## Task brief
Apart from the pictures, every entry below should be repeated exactly.

Image comparison data
╭──

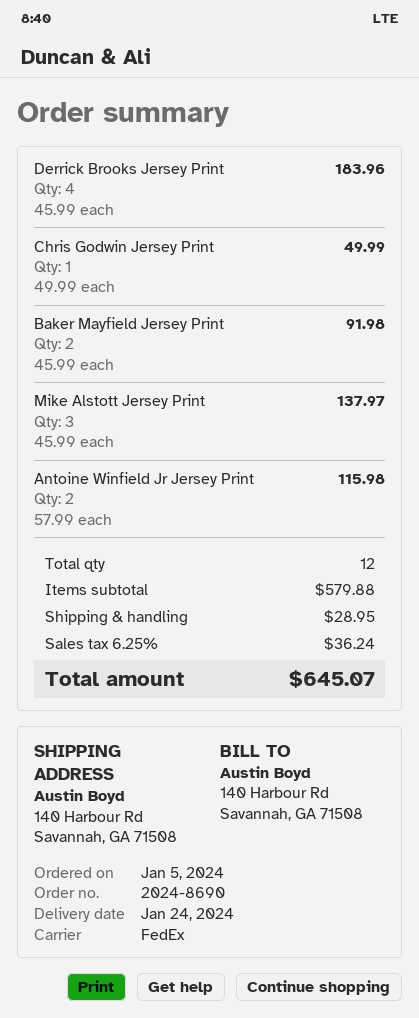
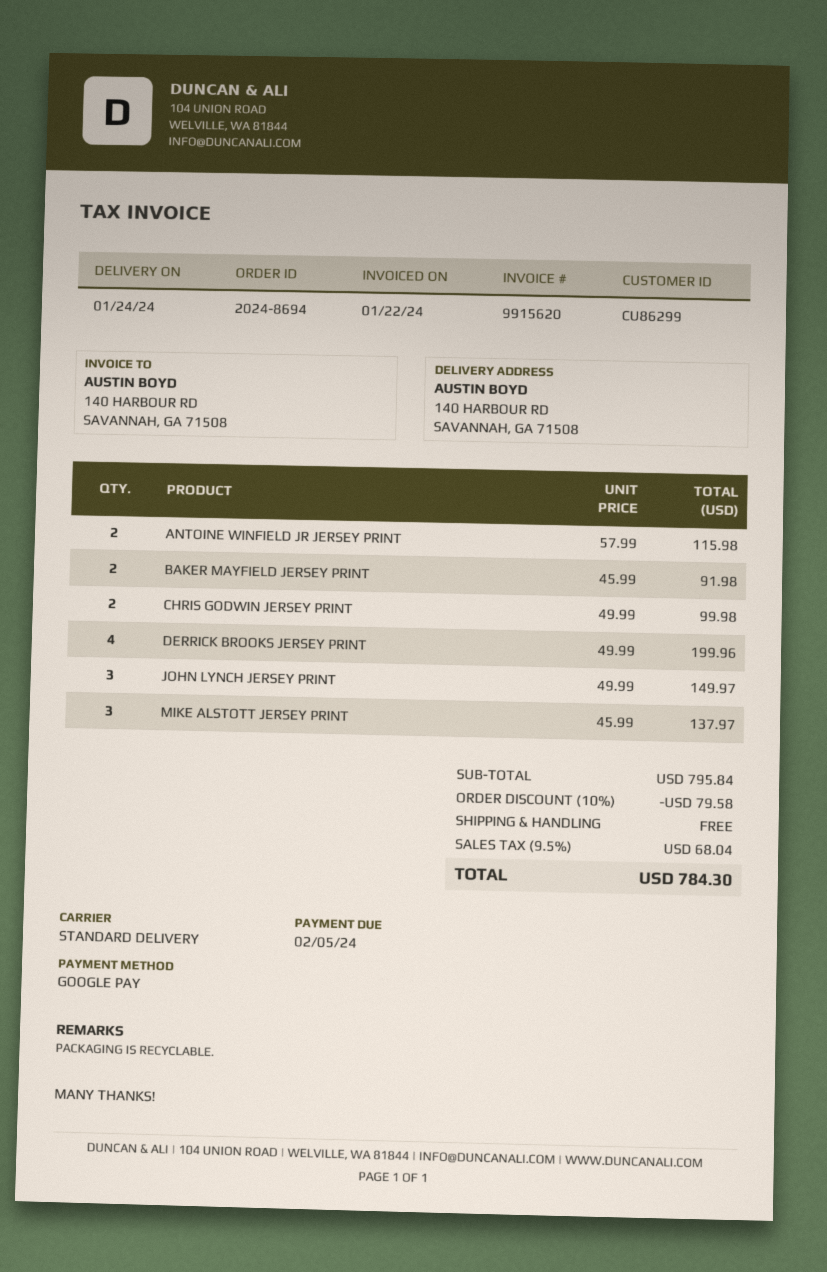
order number: 2024-8690 -> 2024-8694
shipping method: FedEx -> standard
Derrick Brooks Jersey Print: 4 x 45.99 = 183.96 -> 4 x 49.99 = 199.96
Chris Godwin Jersey Print: 1 x 49.99 = 49.99 -> 2 x 49.99 = 99.98
JOHN LYNCH JERSEY PRINT: none -> 3 x 49.99 = 149.97
subtotal: 579.88 -> 795.84
discount: none -> 10% = 79.58
shipping: 28.95 -> 0.00
tax: 6.25% = 36.24 -> 9.5% = 68.04
total: 645.07 -> 784.30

╰──

## Expected answer
order number: 2024-8690 -> 2024-8694
shipping method: FedEx -> standard
Derrick Brooks Jersey Print: 4 x 45.99 = 183.96 -> 4 x 49.99 = 199.96
Chris Godwin Jersey Print: 1 x 49.99 = 49.99 -> 2 x 49.99 = 99.98
JOHN LYNCH JERSEY PRINT: none -> 3 x 49.99 = 149.97
subtotal: 579.88 -> 795.84
discount: none -> 10% = 79.58
shipping: 28.95 -> 0.00
tax: 6.25% = 36.24 -> 9.5% = 68.04
total: 645.07 -> 784.30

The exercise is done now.